SOCIEDAD › LA BUSCAN POR EL CRIMEN DE DOS ARGENTINAS EN VALENCIA

El misterio de la chica rumana

“Yo no sabía lo que le hicieron, le juro que yo no sabía”, dijo por teléfono Fiorina a los familiares de Graciela Guevara, con las pocas palabras en castellano que conoce. La adolescente rumana, de 15 años, es buscada por la policía española porque estaría vinculada con el asesinato de Guevara y de su madre, Elsa Kettler, de 74 años, ocurrido días atrás en la ciudad española de Valencia. Fiorina era una inmigrante ilegal a la que Guevara sacó de la calle, donde mendigaba. Vivió durante un año en su casa y estaba en su planes adoptarla, pero cuando la mujer volvió a Valencia en enero, luego de dos meses de vacaciones con su familia en Río Cuarto, Córdoba, la echó del departamento. Nunca explicitó las razones de su decisión. Mientras del otro lado del océano la policía se pregunta dónde está la joven, aquí la hermana de Mirta quiere saber cuándo tendrá de vuelta a los cuerpos de sus seres queridos para darles sepultura.

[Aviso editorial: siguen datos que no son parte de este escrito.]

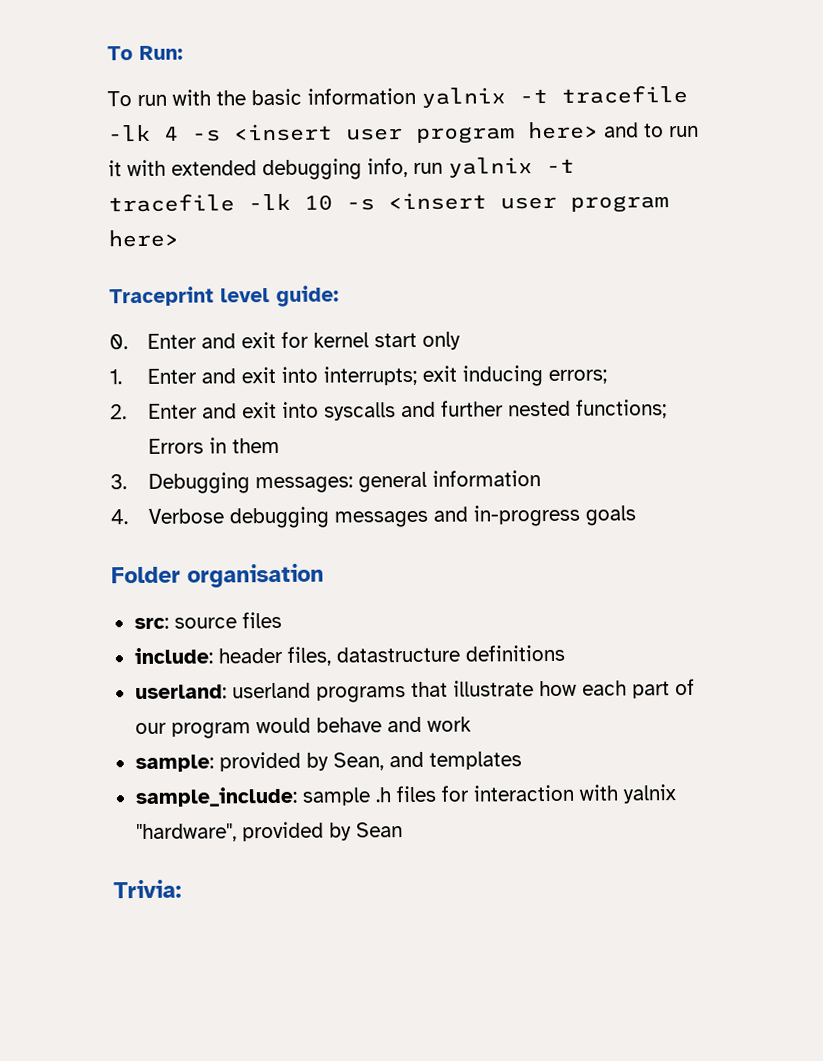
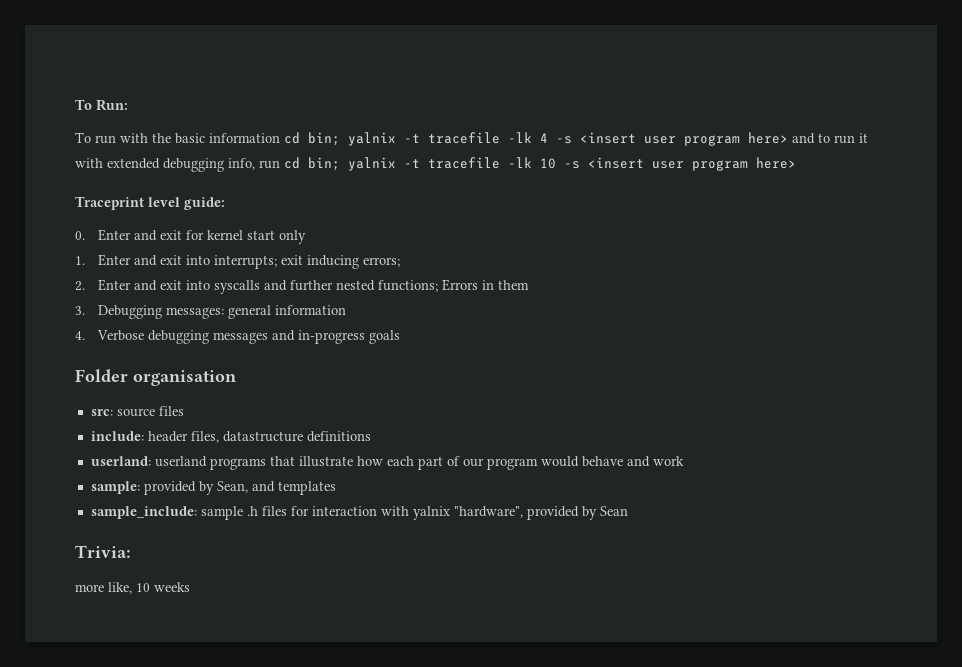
(416, 96) none -> [284,132,340,146] cd bin;
(443, 168) none -> [284,157,340,171] cd bin;
(182, 889) none -> [75,582,190,594] // more like, 10 weeks

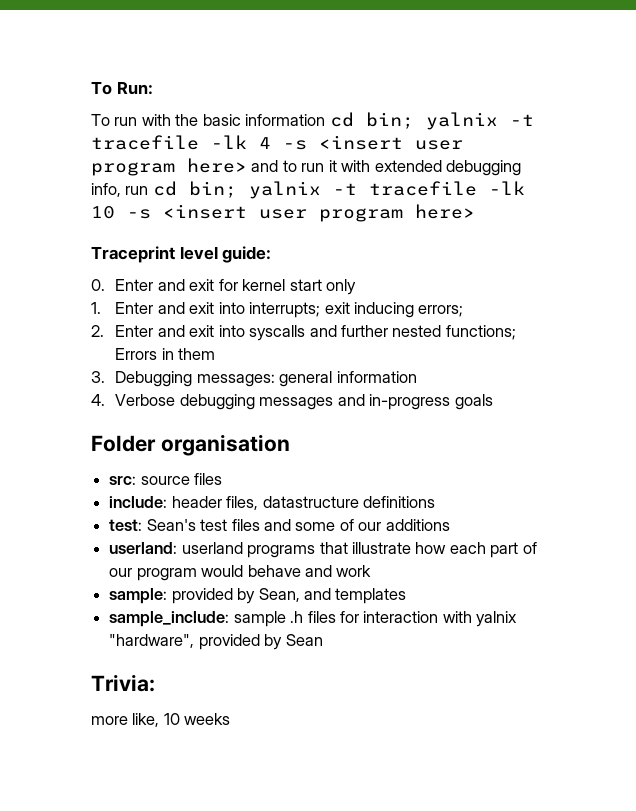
(371, 436) none -> [109,519,450,531] // test: Sean's test files and some of our additions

Guevara, que residía en España desde hacía 17 años, se dedicaba al diseño de páginas web. Con sus conocimientos había instalado en la casa familiar de Río Cuarto una computadora con banda ancha y cámara, para estar todo el tiempo conectada con su hijo Nicolás, de 24 años, su hermana, su cuñado y sus sobrinos. En febrero del año pasado había retornado a Valencia. Al poco tiempo conoció en una cafetería a la adolescente que pedía, en su lengua, una palabra que Guevara comprendió: “Pan”. Al instante se la llevó a vivir a su casa. “A mi mamá la quería todo el mundo. A los argentinos que encontraba desamparados les daba cobijo”, describió Nicolás.
Mirta, hermana de Graciela e hija de Elsa, contó a Página/12 que cuando la mujer viajó a Río Cuarto, en noviembre pasado, “la nena había quedado en Valencia, porque todavía no estaban listos los papeles de adopción”. Relató que a Fiorina “la llamaba todos los días y le pedía que no saliera del piso. Y encomendó a un vecino que la controlara”, porque “Graciela no quería que se volviera a ver con la gente que la había traído de su país”, dijo Mirta. Cuando Guevara regresó acompañada de su madre “y se enteró de que se había vuelto a relacionar con rumanos, que a Graciela siempre le parecieron gente extraña, le pidió que se fuera de la casa. Cuando hablamos, nada más me dijo ‘di todo por ella’ y ‘no toquemos más el tema’”.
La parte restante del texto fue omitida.